The main difference between Microsoft 365 Basic and the existing $6.99-per-month Microsoft 365 Personal is that Basic does not include access to the desktop versions of Word, Excel and PowerPoint.
“We know many people are using our services today, but some of them run out of storage or want additional benefits that you don’t get with the free Microsoft 365 experience,” Gareth Oystryk, director of product marketing for Microsoft 365, told The Verge. “We also designed this specifically with Windows users in mind.”
The introduction of a lower-cost tier comes after Microsoft announced it was dropping Office branding for its suite of productivity tools in October. The switch started in November and is still being rolled out, with Microsoft set to rename its Office app on mobile and Windows to Microsoft 365 later this month.
The Office name has been in use by Microsoft for over 30 years. For many years, Office dominated the market and components such as Word and Excel were synonymous with documents and spreadsheets.
The move toward cloud-based services has not been very kind to Office, however. The once-dominant Office had a market share of 27% as of Jan. 3, compared with Google LLC, which has a 63% market share for Workspace and a further 6% share through Google Sheets.
Whether rebranding Office to Microsoft will make any difference other than consistent branding is yet to be seen.
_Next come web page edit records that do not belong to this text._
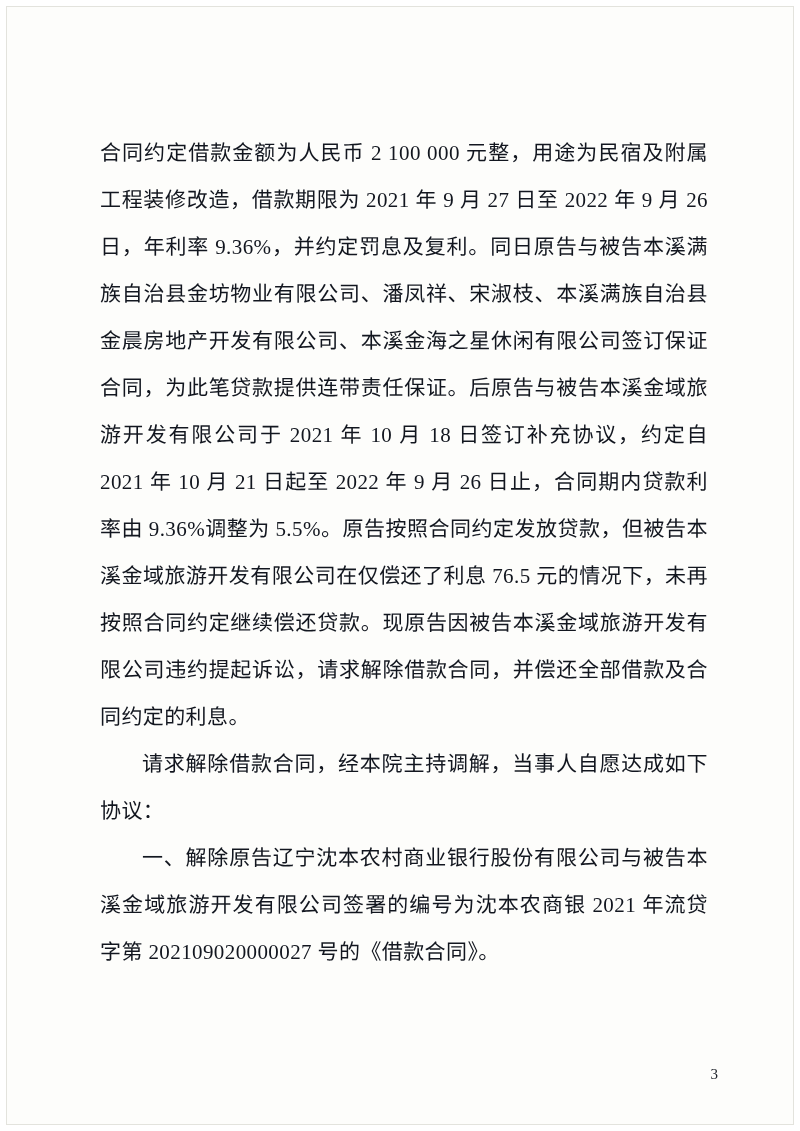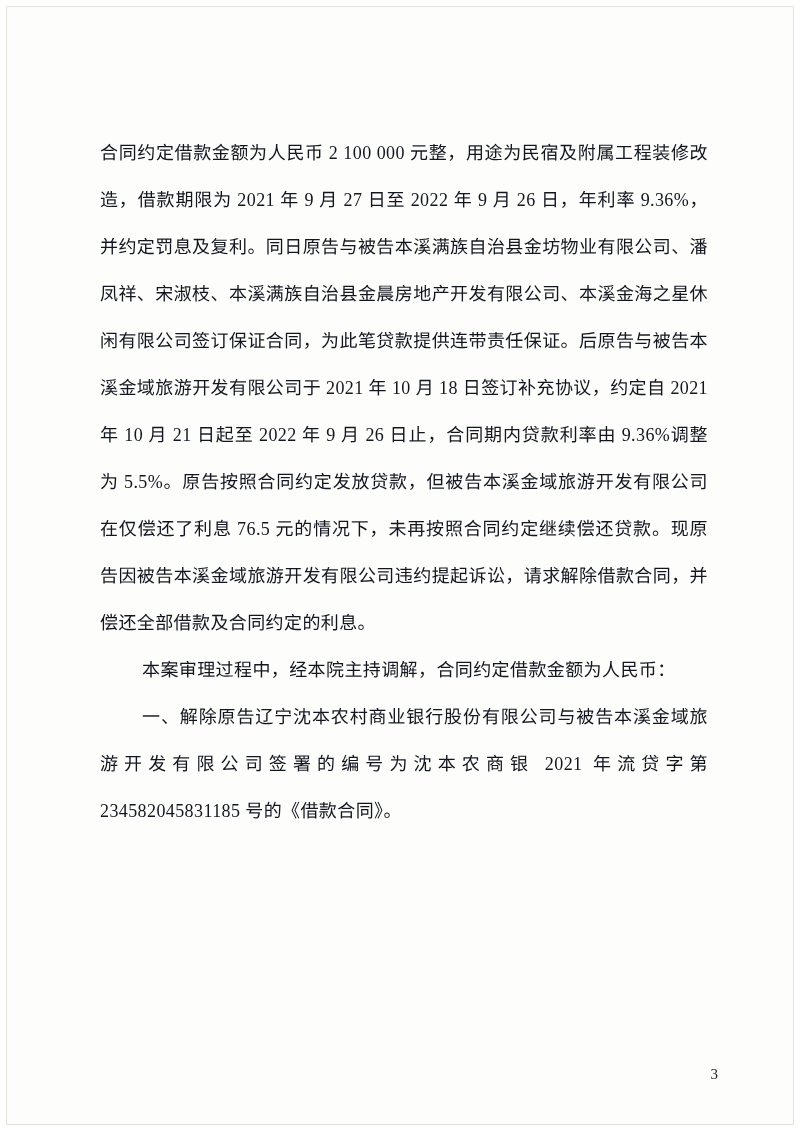--- a/index.html
+++ b/index.html
@@ -27,21 +27,21 @@
   }
   .doc-body {
     position: absolute;
     left: 100px;
     top: 130px;
     width: 608px;
   }
   p.para {
     margin: 0 0 0 0;
     font-family: "Liberation Serif", "DejaVu Serif", serif;
-    font-size: 18px;
+    font-size: 21px;
     line-height: 47px;
     color: #12161f;
     text-align: justify;
     text-justify: inter-ideograph;
     letter-spacing: 0.4px;
     font-weight: 400;
   }
   p.indent {
     text-indent: 42px;
   }
@@ -53,17 +53,17 @@
     font-size: 15px;
     color: #1a1e26;
   }
 </style>
 </head>
 <body>
 
 <div class="page">
   <div class="doc-body">
     <p class="para">合同约定借款金额为人民币 2 100 000 元整，用途为民宿及附属工程装修改造，借款期限为 2021 年 9 月 27 日至 2022 年 9 月 26 日，年利率 9.36%，并约定罚息及复利。同日原告与被告本溪满族自治县金坊物业有限公司、潘凤祥、宋淑枝、本溪满族自治县金晨房地产开发有限公司、本溪金海之星休闲有限公司签订保证合同，为此笔贷款提供连带责任保证。后原告与被告本溪金域旅游开发有限公司于 2021 年 10 月 18 日签订补充协议，约定自 2021 年 10 月 21 日起至 2022 年 9 月 26 日止，合同期内贷款利率由 9.36%调整为 5.5%。原告按照合同约定发放贷款，但被告本溪金域旅游开发有限公司在仅偿还了利息 76.5 元的情况下，未再按照合同约定继续偿还贷款。现原告因被告本溪金域旅游开发有限公司违约提起诉讼，请求解除借款合同，并偿还全部借款及合同约定的利息。</p>
-    <p class="para indent">本案审理过程中，经本院主持调解，合同约定借款金额为人民币：</p>
-    <p class="para indent">一、解除原告辽宁沈本农村商业银行股份有限公司与被告本溪金域旅游开发有限公司签署的编号为沈本农商银 2021 年流贷字第 234582045831185 号的《借款合同》。</p>
+    <p class="para indent">请求解除借款合同，经本院主持调解，当事人自愿达成如下协议：</p>
+    <p class="para indent">一、解除原告辽宁沈本农村商业银行股份有限公司与被告本溪金域旅游开发有限公司签署的编号为沈本农商银 2021 年流贷字第 202109020000027 号的《借款合同》。</p>
   </div>
   <div class="page-number">3</div>
 </div>
 
 </body></html>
However, some experts look at the rebranding unfavorably. Holger Mueller from Constellation Research Inc. previously told SiliconANGLE that most marketing experts are cringing at the thought of tossing away such as well-defined and -understood offering.
“Satya Nadella may be driving product simplification a tad too hard here,” Mueller said. “Sooner or later all that will be left from Microsoft’s core brands will be Microsoft 365 and Azure. Windows is still there, of course, but one wonders for how long.”